The old adage earns a new layer of depth. The several trillion symbiotic microbial cells and their genetic material outnumber our own by large margin. And guess who feeds them? If you consume a diet high in sugar and saturated fat, you are feeding the wrong crowd. The garden that you water will be the garden that grows! You are providing the fuel source, so choose to preferentially feed those that are helping you out. What does that mean in the real world? It means a diet low in sugar, void of trans fatty acids, high in fibre, high in vegetables, with ample healthy fats. Yup, that’s it. Grandma was right. Eat your broccoli.
PROBIOTICS. Common. You knew I was going there.
You knew I was going to come around to probiotics. They are the most obvious way to directly influence the bacterial balance in our intestinal tract and they are just so darn popular these days. I think part of the reason that they have gained in popularity so quickly (besides the MOUNTAIN of research supporting their usage) is because our society loves the idea of being able to take a pill to solve all our problems. It seems deeply ingrained, Inception-style. Well, if that is your approach, I have good news and bad news. The bad news is that taking a probiotic is not going to rapidly and magically undo all of your previous chemical exposures and it is NOT going to override a crappy diet. The good news is, it is going to do a lot of good.
Coming back more specifically to pregnancy and birth, mom supplementing with specific strains of probiotics during pregnancy (especially during the third trimester) will help colonize her newborns GI tract. Oral probiotics can restore normal vaginal flora in women with bacterial vaginosis and GBS. This is important not only for the infants initial seeding exposure, but studies are even showing that it is associated with premature rupture of membranes, preterm delivery, and low infant birth weight.
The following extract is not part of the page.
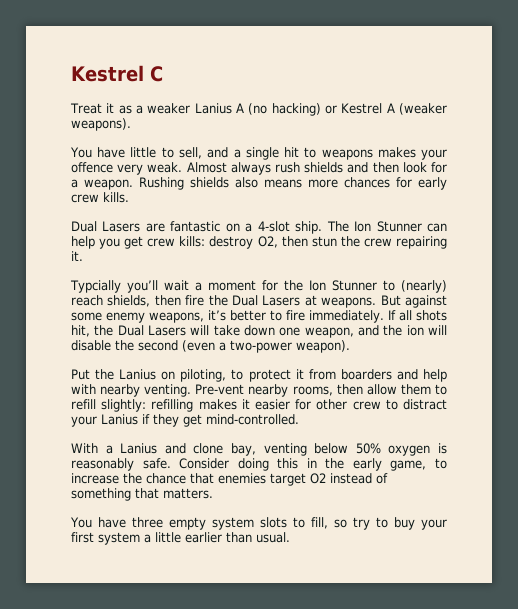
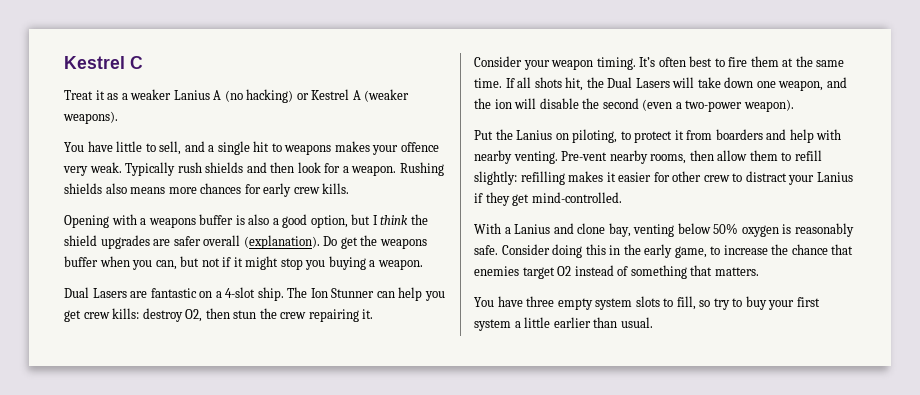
- Almost always rush shields and then look for a weapon.
+ Typically rush shields and then look for a weapon.
+ Opening with a weapons buffer is also a good option, but I think the shield upgrades are safer overall (explanation). Do get the weapons buffer when you can, but not if it might stop you buying a weapon.
- Typcially you’ll wait a moment for the Ion Stunner to (nearly) reach shields, then fire the Dual Lasers at weapons. But against some enemy weapons, it’s better to fire immediately.
+ Consider your weapon timing. It’s often best to fire them at the same time.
So which probiotics should you take? Lactobacillus rhamnosus is a good place to start; this strain, when taken during pregnancy and continued on for the first 6 months, can decrease the risk of eczema by about 50%.
EXAMINE YOUR BIRTH CHOICES.
Don’t take my word for it. Educate and stand up for yourself. Explore your options.
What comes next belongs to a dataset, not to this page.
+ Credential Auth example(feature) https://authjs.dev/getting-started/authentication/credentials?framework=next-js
- Challenge GBS testing protocols, IAP, elective CS, any and all interventions (so you at least know what you are getting into).
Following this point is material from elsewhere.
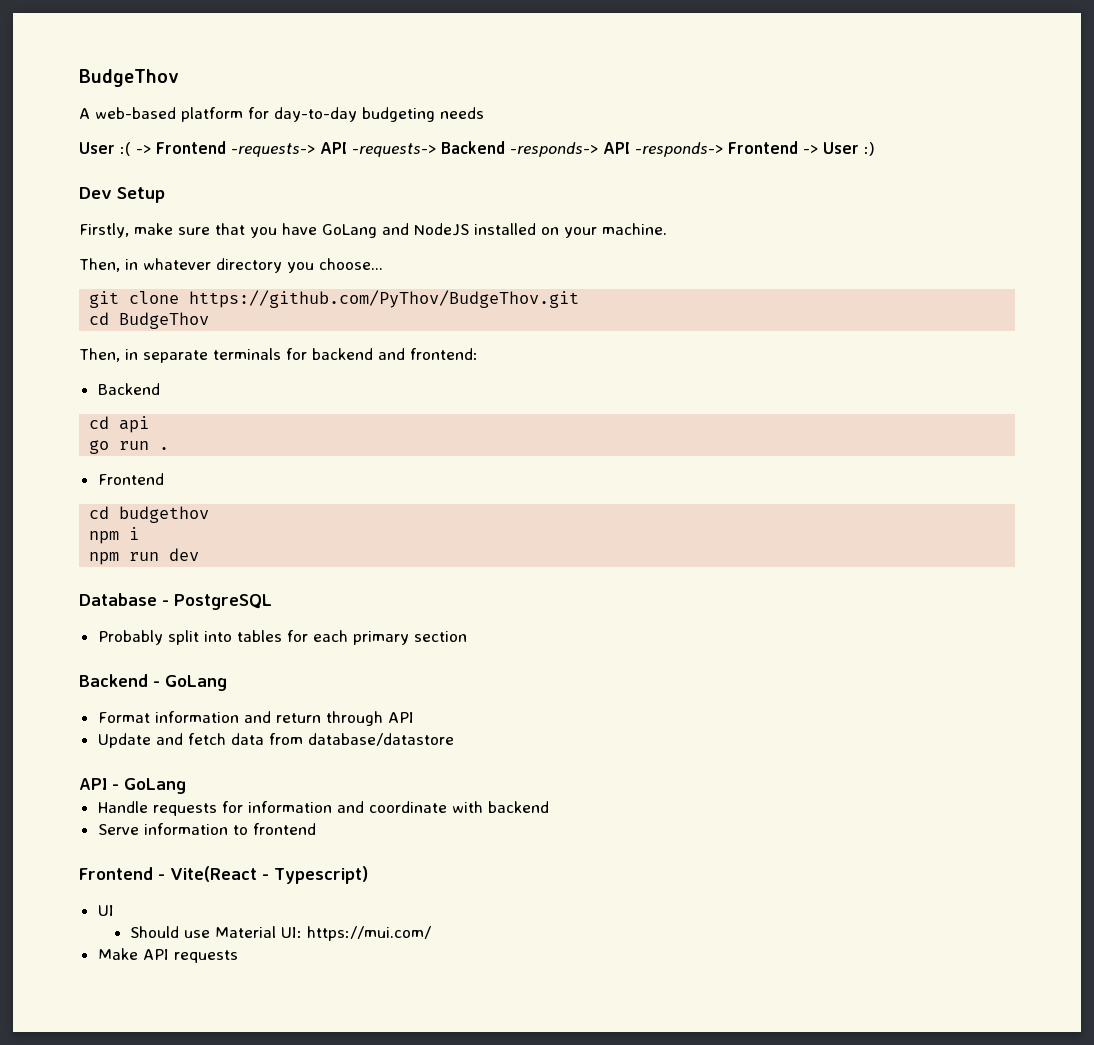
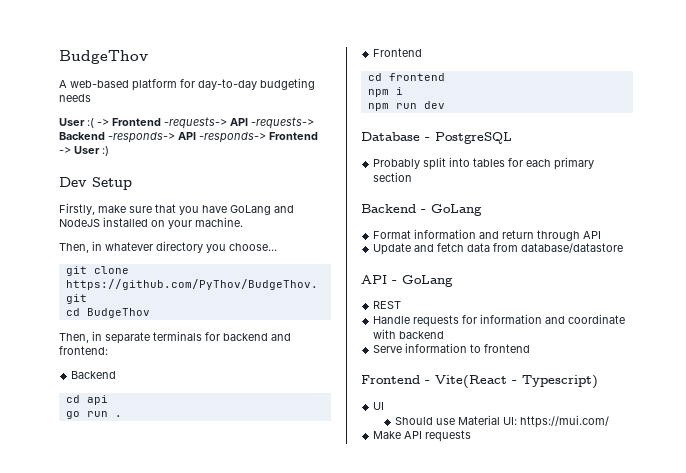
- cd budgethov
+ cd frontend
+ REST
If it is at all within your capacity, I urge you to breastfeed your babe for as long as you can reasonably manage. Breastfed infants have microflora dominated by the Bifidobacterium species, whereas the microflora of formula-fed infants shows considerably less ideal species and less consistent community organization. As you have figured out by now, this impacts our health long-term. Not only does breastmilk have all of the nutrition that your baby needs, it delivers immune cells, enzymes, and oligosaccharides to your baby. Breastmilk contains both commensal bacteria which are important for baby’s gastrointestinal microbiota development, as well as prebiotics and the preferential fuel sources for the ideal bacterial to thrive. Breastfeeding reduces the risk of allergies, autoimmune conditions, obesity, inflammatory bowel disorder, and potentially even cancer. Plus, it is cheaper.
How long do you need to breastfeed for to confer these benefits to your children? The World Health Organization (WHO) urges mothers to breastfeed for two to five years. If that sounds daunting, a recent article in JAMA Pediatrics found that many benefits were established by seven months. This is good, considering baby should be exclusively breastfed (or formula-fed, if unable) for six months. No early food intros!
STRESS MATTERS TOO!
Address imbalance and proactively prevent excessive stress for mom and babe. The impact on the microbiome, inflammatory load, learning capacity, overall health, and a thriving life experience are huge.
Unless you have a very vulnerable preemie, don’t be too paranoid about your baby getting dirty and being exposed to bugs. This is the world we live in and most early exposures actually have a positive impact on baby’s immune system.
I have no clever conclusion. I know this is way too long for a 45-60-minute talk, so I will leave it at this and we will cover what we can. Hopefully, we will dive into some tangents that you find interesting as well.